#### [WORKING DATA]
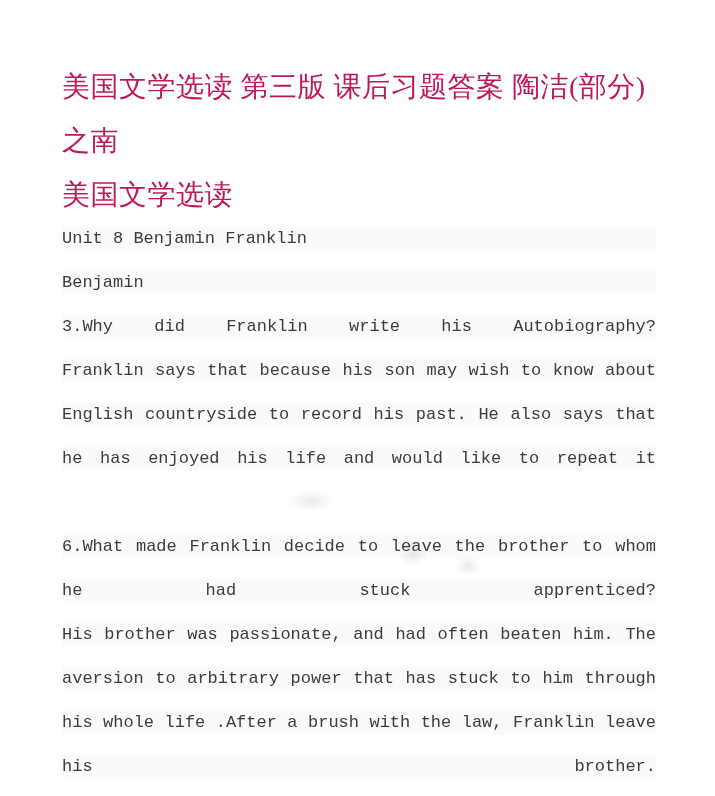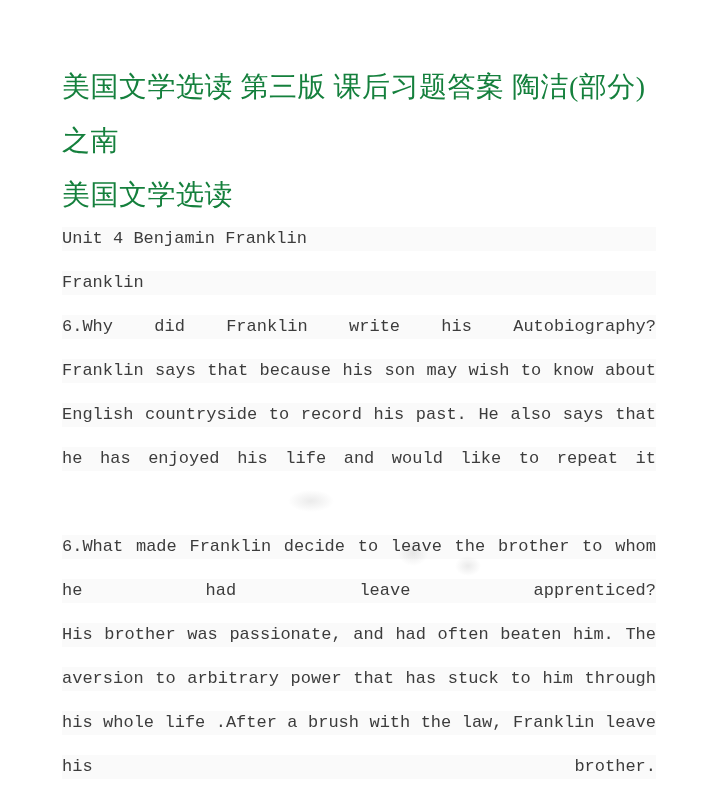--- a/index.html
+++ b/index.html
@@ -20,21 +20,21 @@
     left: 62px;
     top: 60px;
     width: 594px;
   }
   .doc-title {
     margin: 0;
     font-family: "Liberation Serif", "DejaVu Serif", serif;
     font-weight: 400;
     font-size: 28px;
     line-height: 54px;
-    color: #15803d;
+    color: #be185d;
     letter-spacing: 0.5px;
   }
   .title-line { display: block; }
   .body-text {
     margin-top: -5px;
     font-family: "Liberation Mono", "DejaVu Sans Mono", monospace;
     font-size: 17px;
     line-height: 44px;
     color: #3c3c3c;
   }
@@ -76,33 +76,33 @@
 
   <div class="content">
 
     <h1 class="doc-title">
       <span class="title-line">美国文学选读 第三版 课后习题答案 陶洁(部分)之南</span>
       <span class="title-line">美国文学选读</span>
     </h1>
 
     <div class="body-text">
 
-      <div class="line">Unit 4 Benjamin Franklin</div>
-      <div class="line">Franklin</div>
+      <div class="line">Unit 8 Benjamin Franklin</div>
+      <div class="line">Benjamin</div>
 
       <div>
-        <div class="line just">6.Why did Franklin write his Autobiography?</div>
+        <div class="line just">3.Why did Franklin write his Autobiography?</div>
         <div class="line just">Franklin says that because his son may wish to know about</div>
         <div class="line just">English countryside to record his past. He also says that</div>
         <div class="line just">he has enjoyed his life and would like to repeat it</div>
       </div>
 
       <div class="para-gap">
         <div class="line just">6.What made Franklin decide to leave the brother to whom</div>
-        <div class="line just">he had leave apprenticed?</div>
+        <div class="line just">he had stuck apprenticed?</div>
         <div class="line just">His brother was passionate, and had often beaten him. The</div>
         <div class="line just">aversion to arbitrary power that has stuck to him through</div>
         <div class="line just">his whole life .After a brush with the law, Franklin leave</div>
         <div class="line just">his brother.</div>
       </div>
 
     </div>
   </div>
 </div>
 

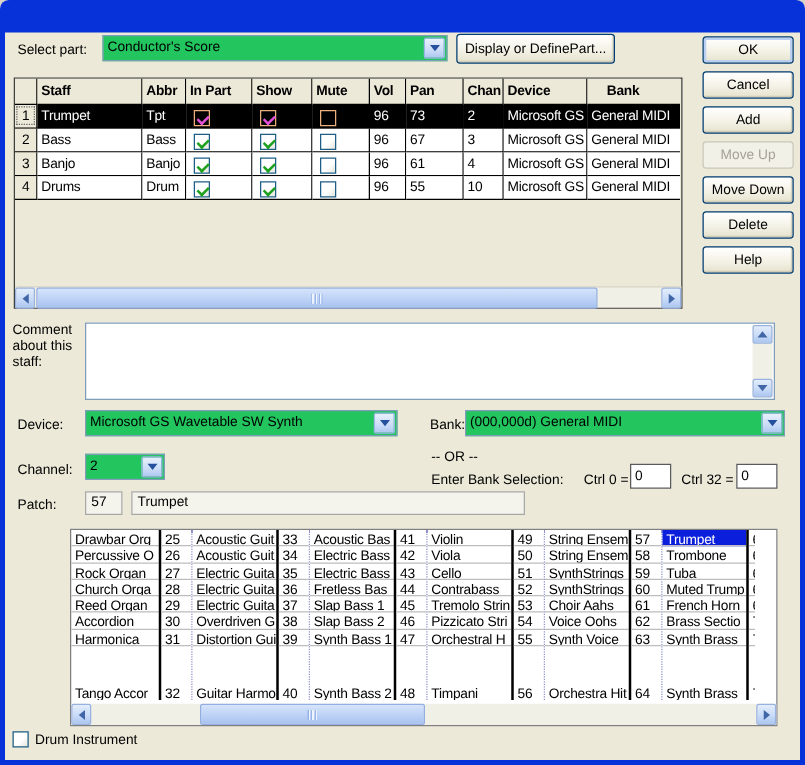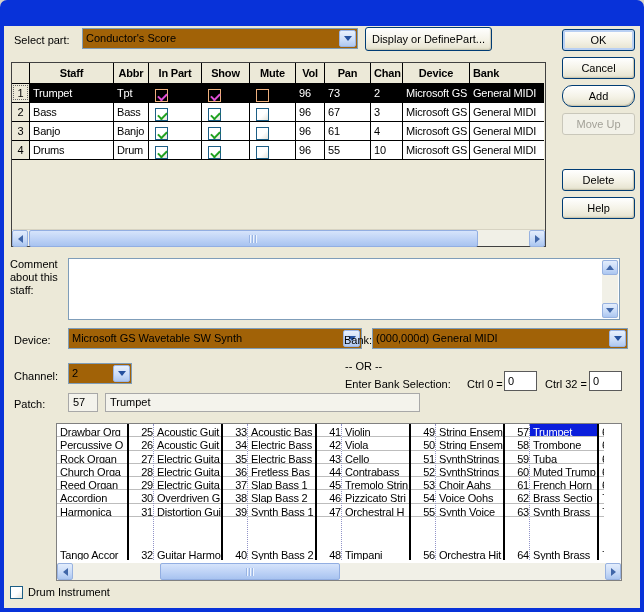--- a/index.html
+++ b/index.html
@@ -18,43 +18,43 @@
   .lbl{position:absolute;white-space:nowrap;}
 
   
   .xpbtn{position:absolute;left:562px;width:73px;height:22px;border:1px solid #003C74;border-radius:3px;
     background:linear-gradient(180deg,#FFFFFF 0%,#F4F2E6 55%,#E9E6D4 88%,#DDD9C4 100%);
     text-align:center;line-height:20px;box-shadow:inset -1px -1px 1px #c9c5b0;}
   .xpbtn.default{box-shadow:inset 0 0 0 2px #b9d0f3, inset -1px -1px 1px #c9c5b0;}
   .xpbtn.disabled{color:#a3a198;border-color:#c9c7ba;background:#F2F1E8;box-shadow:none;}
 
   
-  .combo{position:absolute;background:#a16207;border:1px solid #7F9DB9;}
+  .combo{position:absolute;background:#22c55e;border:1px solid #7F9DB9;}
   .combo .val{position:absolute;left:3px;top:0;right:20px;line-height:19px;overflow:hidden;white-space:nowrap;}
   .combo-btn{position:absolute;right:1px;top:1px;bottom:1px;width:17px;border:1px solid #9ab4e4;border-radius:2px;
     background:linear-gradient(180deg,#E8F0FC 0%,#CBDCF8 60%,#AFC8F0 100%);display:flex;align-items:center;justify-content:center;}
   .edit{position:absolute;background:#fff;border:1px solid #5a5a5a;padding:1px 3px;line-height:16px;}
   .rofield{position:absolute;background:#f4f3ec;border:1px solid #a8a8a8;padding:0 4px;line-height:17px;overflow:hidden;white-space:nowrap;}
 
   
   .tri{width:0;height:0;border-style:solid;display:inline-block;}
   .tri-down{border-width:5px 4px 0 4px;border-color:#24509e transparent transparent transparent;}
   .tri-up{border-width:0 4px 5px 4px;border-color:transparent transparent #4066a8 transparent;}
   .tri-left{border-width:4px 5px 4px 0;border-color:transparent #4066a8 transparent transparent;}
   .tri-right{border-width:4px 0 4px 5px;border-color:transparent transparent transparent #4066a8;}
 
   
   .staff-table{position:absolute;left:11px;top:62px;width:535px;height:185px;border:1px solid #404040;background:#ece9d8;}
   .trow,.thead{display:flex;}
   .cell{border-right:1px solid #000;border-bottom:1px solid #000;height:19px;line-height:18px;
         padding:0 3px;overflow:hidden;white-space:nowrap;background:#fff;letter-spacing:-.2px;}
-  .thead .cell{height:21px;line-height:20px;font-weight:bold;text-align:center;background:#ece9d8;border-bottom:1px solid #000;}
+  .thead .cell{height:21px;line-height:20px;font-weight:bold;background:#ece9d8;border-bottom:1px solid #000;}
   .c0{width:18px;}.c1{width:84px;}.c2{width:35px;}.c3{width:53px;}.c4{width:48px;}.c5{width:46px;}
   .c6{width:29px;}.c7{width:46px;}.c8{width:32px;}.c9{width:67px;}.c10{width:74px;border-right:none;}
-  .thead .c10{text-align:left;padding-right:20px;}
+  .thead .c10{text-align:center;padding-right:20px;}
   .cell.c-num{background:#ece9d8;text-align:center;padding:0;}
   .trow.selected .cell{background:#000;color:#fff;}
   .trow.selected .cell.c-num{background:#ece9d8;color:#000;}
   .numfocus{display:block;margin:1px;height:15px;line-height:15px;border:1px dotted #666;}
   .cb{width:13px;height:13px;border:1px solid #1C5E86;background:linear-gradient(135deg,#ffffff 55%,#e4e4dc 100%);
       position:relative;display:inline-block;vertical-align:middle;margin:2px 0 0 3px;}
   .cb.checked::after{content:"";position:absolute;left:2px;top:3px;width:7px;height:4px;
       border-left:2px solid #1FA11F;border-bottom:2px solid #1FA11F;transform:rotate(-45deg);}
   .trow.selected .cb{border-color:#EDAF7C;background:#000;}
   .trow.selected .cb.checked::after{border-color:#E14FD6;}
@@ -73,21 +73,21 @@
   
   .comment-box{position:absolute;left:68px;top:258px;width:552px;height:62px;background:#fff;border:1px solid #7F9DB9;}
 
   
   .pgrid{position:absolute;left:56px;top:423px;width:566px;height:158px;border:1px solid #808080;background:#fff;
          display:flex;flex-direction:column;}
   .pg-rows{display:flex;height:136px;overflow:hidden;}
   .pcol{display:flex;flex-direction:column;}
   .pname{width:68px;border-left:1px dotted #9193C8;}
   .pname.first{width:70px;border-left:none;}
-  .pnum{width:26px;border-left:2px solid #000;text-align:right;}
+  .pnum{width:26px;border-left:2px solid #000;}
   .pcol.clipped{width:7px;border-left:2px solid #000;overflow:hidden;}
   .pcell{height:17px;line-height:16px;border-bottom:1px solid #bdbdbd;padding-left:3px;
          overflow:hidden;white-space:nowrap;letter-spacing:-.2px;}
   .pcol .pcell:last-child{border-bottom:none;margin-top:30px;}
   .pcell.sel{background:#0A1EDC;color:#fff;}
   .pg-scroll{position:relative;margin-top:3px;height:17px;background:#F1F0E7;}
 </style>
 </head>
 <body>
 
@@ -100,22 +100,23 @@
     <span class="val">Conductor's Score</span>
     <span class="combo-btn">
         <i class="tri tri-down"></i>
       </span>
   </div>
   <div class="xpbtn" style="left:365px;top:27px;width:127px;height:24px;line-height:22px;">Display or DefinePart...</div>
 
   
   <div class="xpbtn default" style="top:29px;">OK</div>
   <div class="xpbtn" style="top:57px;">Cancel</div>
-  <div class="xpbtn" style="top:85px;border-radius:10px;">Add</div>
+  <div class="xpbtn" style="top:85px;">Add</div>
   <div class="xpbtn disabled" style="top:113px;">Move Up</div>
+  <div class="xpbtn" style="top:141px;">Move Down</div>
   <div class="xpbtn" style="top:197px;">Help</div>
   <div class="xpbtn" style="top:169px;">Delete</div>
 
   
   <div class="staff-table">
     <div class="thead">
       <div class="cell c0"></div>
       <div class="cell c1">Staff</div>
       <div class="cell c2">Abbr</div>
       <div class="cell c3">In Part</div>
@@ -205,21 +206,21 @@
           <i class="tri tri-up"></i>
         </span>
       <span class="vsb-btn" style="bottom:0;top:auto;">
           <i class="tri tri-down" style="border-top-color:#4066a8;"></i>
         </span>
     </div>
   </div>
 
   
   <span class="lbl" style="left:14px;top:334px;">Device:</span>
-  <div class="combo" style="left:68px;top:328px;width:294px;height:21px;">
+  <div class="combo" style="left:68px;top:328px;width:250px;height:21px;">
     <span class="val">Microsoft GS Wavetable SW Synth</span>
     <span class="combo-btn">
         <i class="tri tri-down"></i>
       </span>
   </div>
   <span class="lbl" style="left:344px;top:334px;">Bank:</span>
   <div class="combo" style="left:372px;top:328px;width:256px;height:21px;">
     <span class="val">(000,000d) General MIDI</span>
     <span class="combo-btn">
         <i class="tri tri-down"></i>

#### [DIRECTIONS]
Print exactly the lines from the first line of the records above through the line containing "第三版 课后习题答案 陶洁(部分)之南</span>", leaving out the pictures.

#### [REPLY]
--- a/index.html
+++ b/index.html
@@ -20,21 +20,21 @@
     left: 62px;
     top: 60px;
     width: 594px;
   }
   .doc-title {
     margin: 0;
     font-family: "Liberation Serif", "DejaVu Serif", serif;
     font-weight: 400;
     font-size: 28px;
     line-height: 54px;
-    color: #15803d;
+    color: #be185d;
     letter-spacing: 0.5px;
   }
   .title-line { display: block; }
   .body-text {
     margin-top: -5px;
     font-family: "Liberation Mono", "DejaVu Sans Mono", monospace;
     font-size: 17px;
     line-height: 44px;
     color: #3c3c3c;
   }
@@ -76,33 +76,33 @@
 
   <div class="content">
 
     <h1 class="doc-title">
       <span class="title-line">美国文学选读 第三版 课后习题答案 陶洁(部分)之南</span>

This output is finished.